» **Task prompt**
Go over the listing that follows and work out how many lines have the string "converted"; reply with the number by itself.
+++ Data records
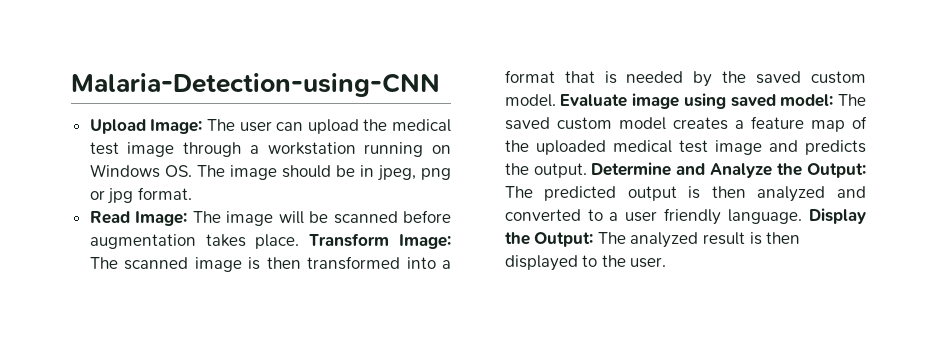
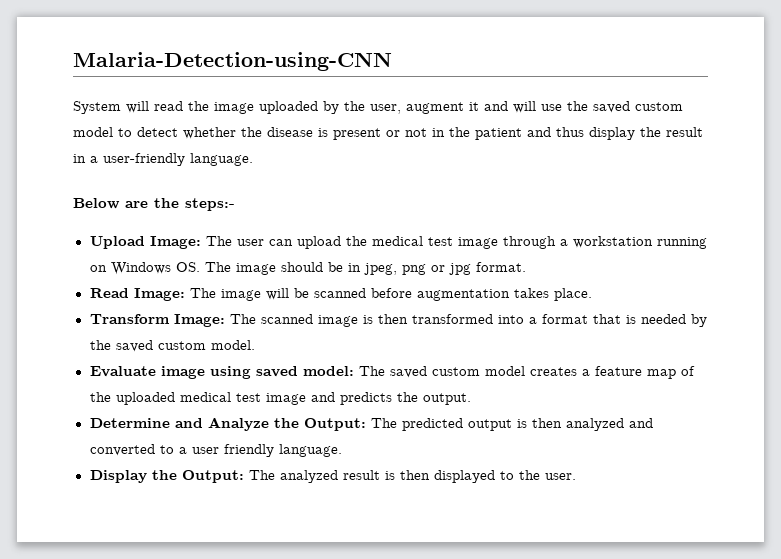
+ System will read the image uploaded by the user, augment it and will use the saved custom model to detect whether the disease is present or not in the patient and thus display the result in a user-friendly language.
+ Below are the steps:-
- The image will be scanned before augmentation takes place. Transform Image:
+ The image will be scanned before augmentation takes place.
+ Transform Image:
- The scanned image is then transformed into a format that is needed by the saved custom model. Evaluate image using saved model:
+ The scanned image is then transformed into a format that is needed by the saved custom model.
+ Evaluate image using saved model:
- The saved custom model creates a feature map of the uploaded medical test image and predicts the output. Determine and Analyze the Output:
+ The saved custom model creates a feature map of the uploaded medical test image and predicts the output.
+ Determine and Analyze the Output:
- The predicted output is then analyzed and converted to a user friendly language. Display the Output:
+ The predicted output is then analyzed and converted to a user friendly language.
+ Display the Output:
++++++
» **Solution to this task**
2